Tim Boswell, Chief Financial Officer commented, "Our second quarter results exceeded our expectations both financially and operationally. Pro forma modular space average rental rates in our Modular - US segment were up 16.1% year over year, reflecting an acceleration versus the first quarter driven by former ModSpace and Acton units that are now returning and being redeployed at prices and with value added products and services ("VAPS") penetration that are exceeding our initial expectations and offsetting volumes. In Q2, this drove a very robust growth of 9.2% year over year in pro forma modular leasing revenues, setting up a run-rate that is consistent with our original expectations for the remainder of 2019 and heading into 2020. The continued performance of our leasing operations, combined with a lower emphasis on new and rental unit sale revenue, represents a higher quality revenue mix and as a result, we expect Adjusted EBITDA and Adjusted EBITDA margins to be at the high-end of our original outlook ranges. Lastly, we maintain our expectations for free cash flow and net income generation in the second half of 2019, both of which were enhanced by the refinancing of our 10% 2023 senior unsecured notes, which will result in approximately $6.0 million of annual net interest savings beginning in the third quarter."

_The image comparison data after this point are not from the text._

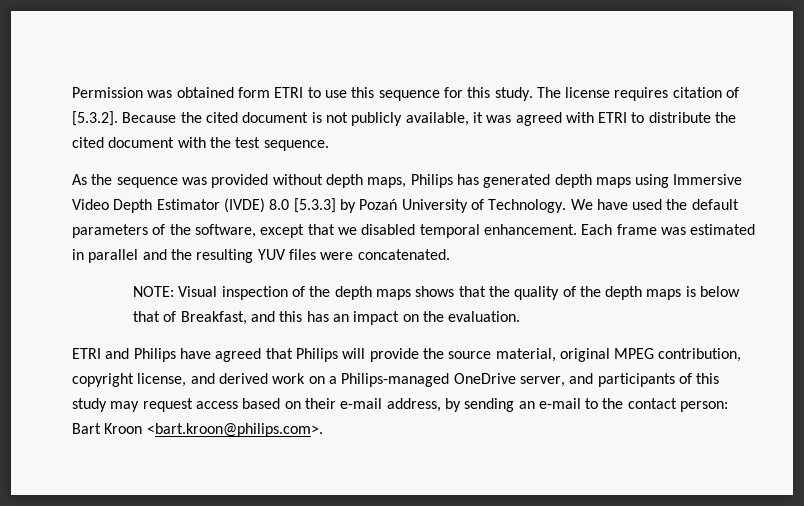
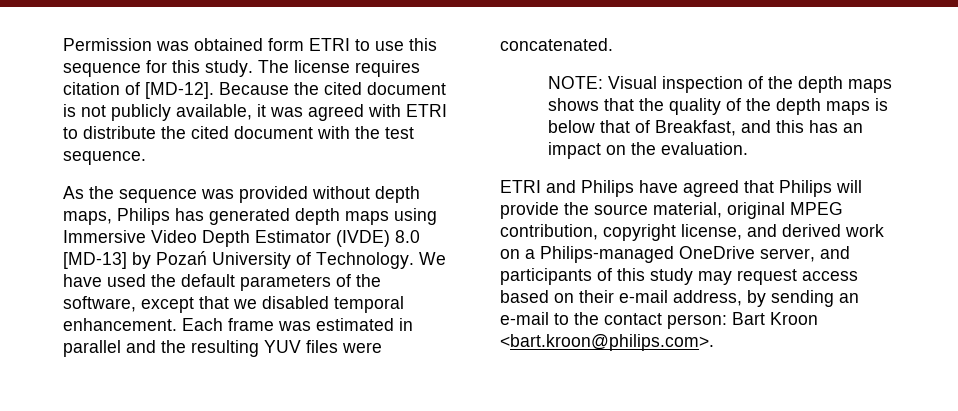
- The license requires citation of [5.3.2]. Because the cited document is not publicly available, it was agreed with ETRI to distribute the cited document with the test sequence.
+ The license requires citation of [MD-12]. Because the cited document is not publicly available, it was agreed with ETRI to distribute the cited document with the test sequence.
- As the sequence was provided without depth maps, Philips has generated depth maps using Immersive Video Depth Estimator (IVDE) 8.0 [5.3.3] by Pozań University of Technology.
+ As the sequence was provided without depth maps, Philips has generated depth maps using Immersive Video Depth Estimator (IVDE) 8.0 [MD-13] by Pozań University of Technology.

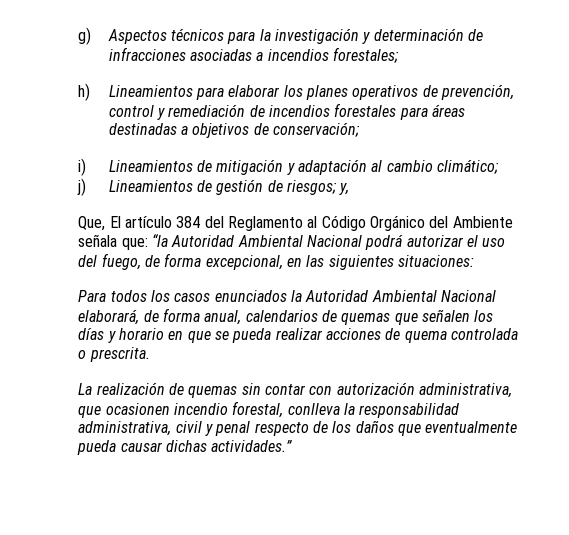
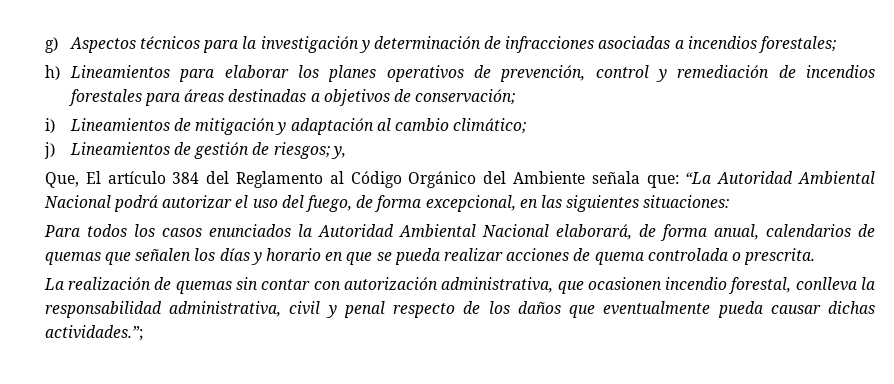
- Que, El artículo 384 del Reglamento al Código Orgánico del Ambiente señala que: “la Autoridad Ambiental Nacional podrá autorizar el uso del fuego, de forma excepcional, en las siguientes situaciones:
+ Que, El artículo 384 del Reglamento al Código Orgánico del Ambiente señala que: “La Autoridad Ambiental Nacional podrá autorizar el uso del fuego, de forma excepcional, en las siguientes situaciones:
- La realización de quemas sin contar con autorización administrativa, que ocasionen incendio forestal, conlleva la responsabilidad administrativa, civil y penal respecto de los daños que eventualmente pueda causar dichas actividades.”
+ La realización de quemas sin contar con autorización administrativa, que ocasionen incendio forestal, conlleva la responsabilidad administrativa, civil y penal respecto de los daños que eventualmente pueda causar dichas actividades.”;

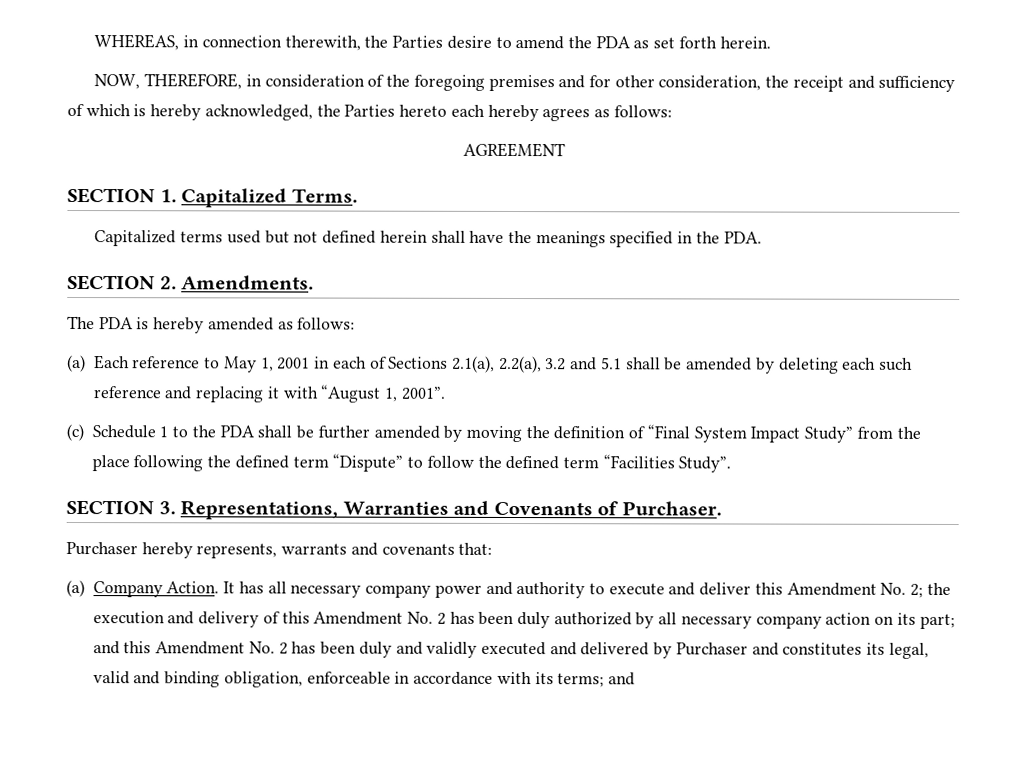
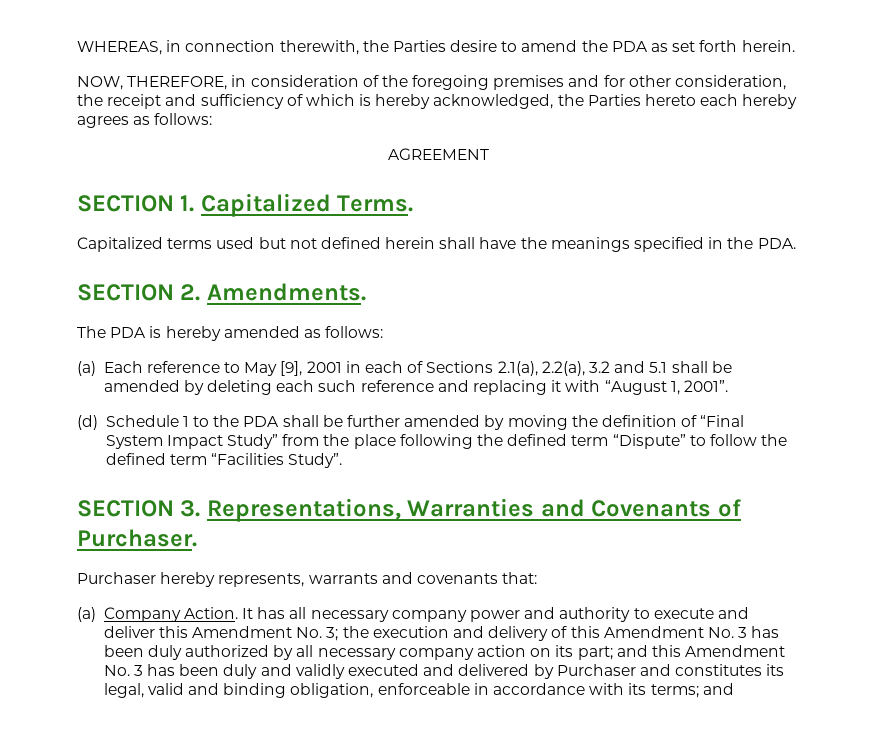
- (a) Each reference to May 1, 2001 in each of Sections 2.1(a), 2.2(a), 3.2 and 5.1 shall be amended by deleting each such reference and replacing it with “August 1, 2001”.
+ (a) Each reference to May [9], 2001 in each of Sections 2.1(a), 2.2(a), 3.2 and 5.1 shall be amended by deleting each such reference and replacing it with “August 1, 2001”.
- (c) Schedule 1 to the PDA shall be further amended by moving the definition of “Final System Impact Study” from the place following the defined term “Dispute” to follow the defined term “Facilities Study”.
+ (d) Schedule 1 to the PDA shall be further amended by moving the definition of “Final System Impact Study” from the place following the defined term “Dispute” to follow the defined term “Facilities Study”.
- It has all necessary company power and authority to execute and deliver this Amendment No. 2;
+ It has all necessary company power and authority to execute and deliver this Amendment No. 3;
- the execution and delivery of this Amendment No. 2 has been duly authorized by all necessary company action on its part;
+ the execution and delivery of this Amendment No. 3 has been duly authorized by all necessary company action on its part;
- and this Amendment No. 2 has been duly and validly executed and delivered by Purchaser and constitutes its legal, valid and binding obligation, enforceable in accordance with its terms;
+ and this Amendment No. 3 has been duly and validly executed and delivered by Purchaser and constitutes its legal, valid and binding obligation, enforceable in accordance with its terms;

Second Quarter 2019 Results1,2
Total consolidated revenues increased 89.7% to $266.1 million, as compared to $140.3 million in the prior year quarter. Pro forma revenues increased $4.2 million, or 1.6%.
Modular - US segment revenue increased 91.4% to $238.9 million, as compared to $124.8 million in the prior year quarter with core leasing and services revenues up $105.1 million, or 88.8%, year over year.
Modular space average monthly rental rate of $612, increased 11.5% year over year including the dilutive impacts of acquisitions. Improved pricing was driven by a combination of our price optimization tools and processes, as well as by continued growth in our “Ready to Work” solutions and increased VAPS penetration across our customer base. Pro forma modular space monthly rental rates increased 16.1% year over year.
Average modular space units on rent increased 34,276, or a 70.0% year over year increase, due to the ModSpace acquisition. Pro forma units on rent decreased 4.2% year over year, and pro forma utilization tightened by 20 bps year over year.
Modular - Other North America segment revenue increased 76.1% to $27.3 million, compared to $15.5 million in the prior year quarter, with modular space average units on rent up 63.4% and average monthly rental rate up 5.2% compared to the prior year quarter.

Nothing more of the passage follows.